=== Exercise data ===

============

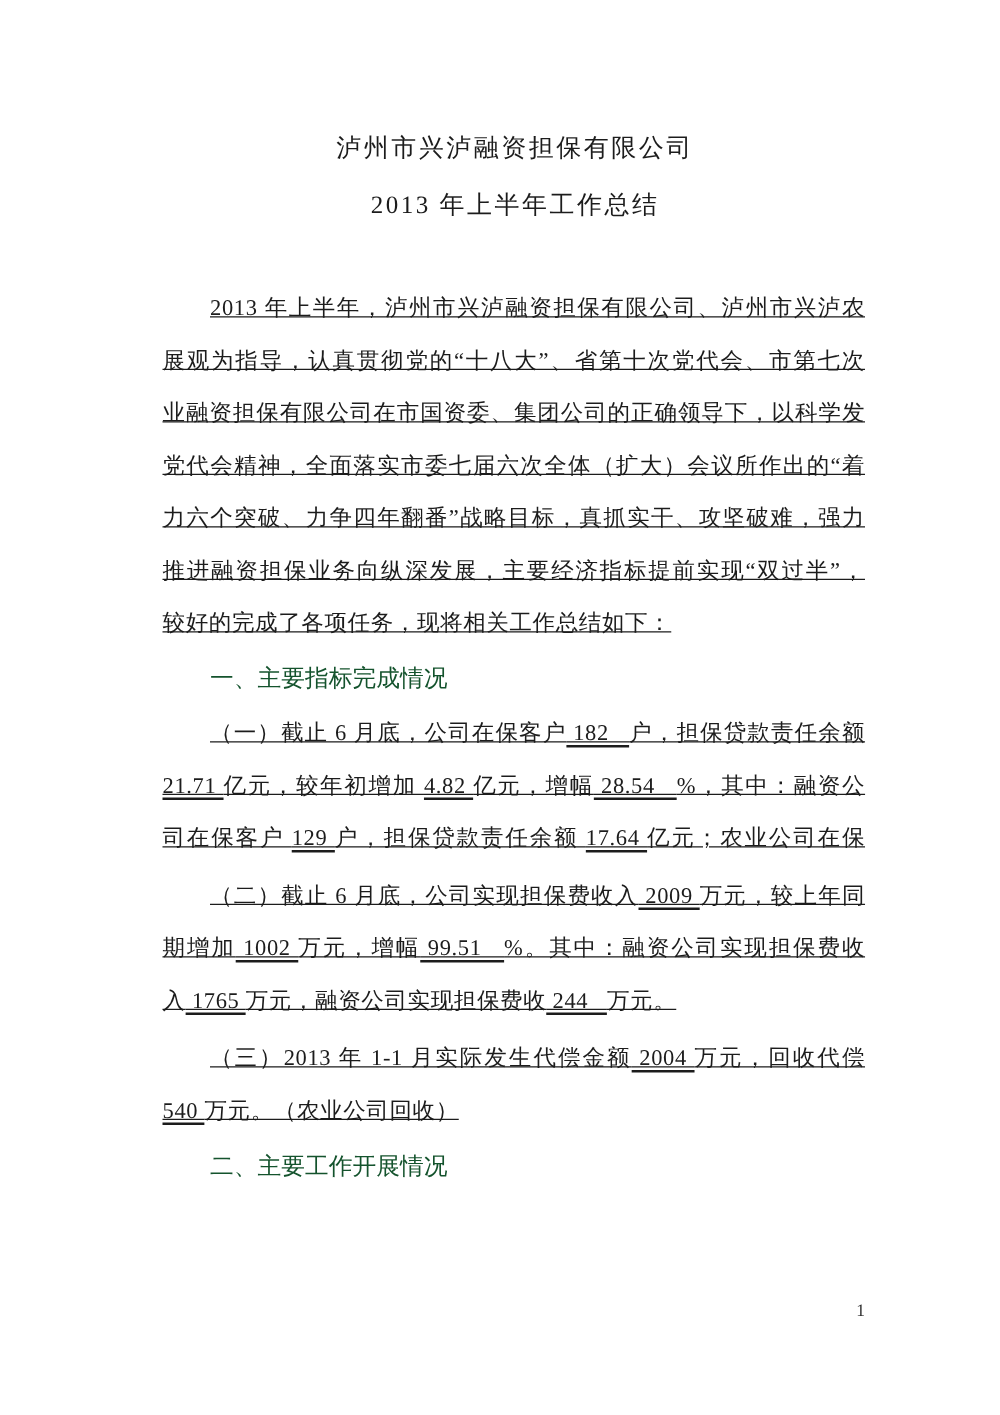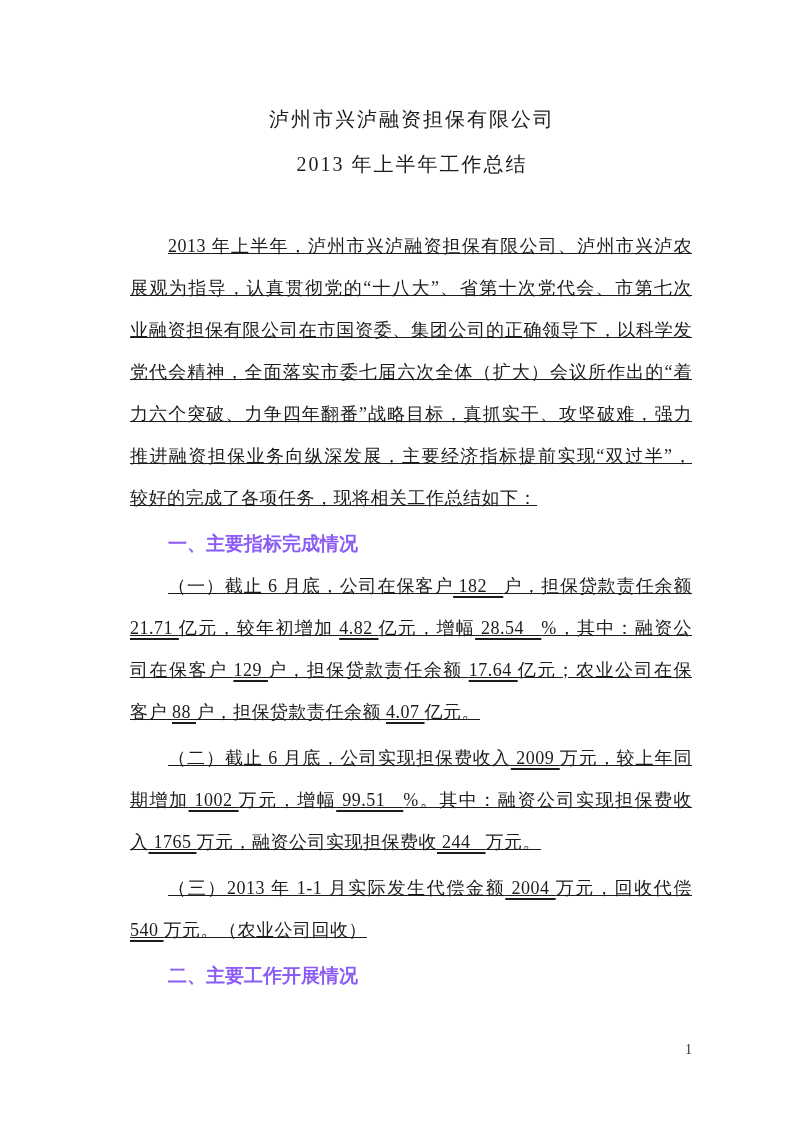--- a/index.html
+++ b/index.html
@@ -37,26 +37,26 @@
   .line.full { text-align-last: justify; }
   .line.indent { text-indent: 38px; }
   .seg { white-space: pre-wrap; }
   .seg.u {
     text-decoration: underline;
     text-decoration-thickness: 1.5px;
     text-underline-offset: 4px;
   }
   .heading {
     font-family: "Liberation Sans", "DejaVu Sans", sans-serif;
-    font-weight: 700;
+    font-weight: 400;
     font-size: 19px;
     line-height: 42px;
     text-indent: 38px;
     margin-top: 4px;
-    color: #8b5cf6;
+    color: #14532d;
   }
   .page-number {
     position: absolute;
     top: 1042px;
     right: 120px;
     font-size: 14px;
     color: #333333;
   }
 </style>
 </head>
@@ -76,21 +76,20 @@
         <div class="line full"><span class="seg">党代会精神，全面落实市委七届六次全体（扩大）会议所作出的“着</span></div>
         <div class="line full"><span class="seg">力六个突破、力争四年翻番”战略目标，真抓实干、攻坚破难，强力</span></div>
         <div class="line full"><span class="seg">推进融资担保业务向纵深发展，主要经济指标提前实现“双过半”，</span></div>
         <div class="line"><span class="seg">较好的完成了各项任务，现将相关工作总结如下：</span></div>
       </div>
       <div class="heading">一、主要指标完成情况</div>
       <div class="para">
         <div class="line full indent"><span class="seg">（一）截止 6 月底，公司在保客户</span><span class="seg u">&nbsp;182&nbsp;&nbsp;&nbsp;</span><span class="seg">户，担保贷款责任余额</span></div>
         <div class="line full"><span class="seg u">21.71&nbsp;</span><span class="seg">亿元，较年初增加 </span><span class="seg u">4.82&nbsp;</span><span class="seg">亿元，增幅</span><span class="seg u">&nbsp;28.54&nbsp;&nbsp;&nbsp;</span><span class="seg">%，其中：融资公</span></div>
         <div class="line full"><span class="seg">司在保客户 </span><span class="seg u">129&nbsp;</span><span class="seg">户，担保贷款责任余额 </span><span class="seg u">17.64&nbsp;</span><span class="seg">亿元；农业公司在保</span></div>
-        <div class="line"><span class="seg">客户 </span><span class="seg u">88&nbsp;</span><span class="seg">户，担保贷款责任余额 </span><span class="seg u">4.07&nbsp;</span><span class="seg">亿元。</span></div>
       </div>
       <div class="para">
         <div class="line full indent"><span class="seg">（二）截止 6 月底，公司实现担保费收入</span><span class="seg u">&nbsp;2009&nbsp;</span><span class="seg">万元，较上年同</span></div>
         <div class="line full"><span class="seg">期增加</span><span class="seg u">&nbsp;1002&nbsp;</span><span class="seg">万元，增幅</span><span class="seg u">&nbsp;99.51&nbsp;&nbsp;&nbsp;</span><span class="seg">%。其中：融资公司实现担保费收</span></div>
         <div class="line"><span class="seg">入</span><span class="seg u">&nbsp;1765&nbsp;</span><span class="seg">万元，融资公司实现担保费收</span><span class="seg u">&nbsp;244&nbsp;&nbsp;&nbsp;</span><span class="seg">万元。</span></div>
       </div>
       <div class="para">
         <div class="line full indent"><span class="seg">（三）2013 年 1-1 月实际发生代偿金额</span><span class="seg u">&nbsp;2004&nbsp;</span><span class="seg">万元，回收代偿</span></div>
         <div class="line"><span class="seg u">540&nbsp;</span><span class="seg">万元。（农业公司回收）</span></div>
       </div>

============

=== About this task ===
Scan the data above. Return every line with "indent" in it.

=== Written answer ===
   .line.indent { text-indent: 38px; }
     text-indent: 38px;
         <div class="line full indent"><span class="seg">（一）截止 6 月底，公司在保客户</span><span class="seg u">&nbsp;182&nbsp;&nbsp;&nbsp;</span><span class="seg">户，担保贷款责任余额</span></div>
         <div class="line full indent"><span class="seg">（二）截止 6 月底，公司实现担保费收入</span><span class="seg u">&nbsp;2009&nbsp;</span><span class="seg">万元，较上年同</span></div>
         <div class="line full indent"><span class="seg">（三）2013 年 1-1 月实际发生代偿金额</span><span class="seg u">&nbsp;2004&nbsp;</span><span class="seg">万元，回收代偿</span></div>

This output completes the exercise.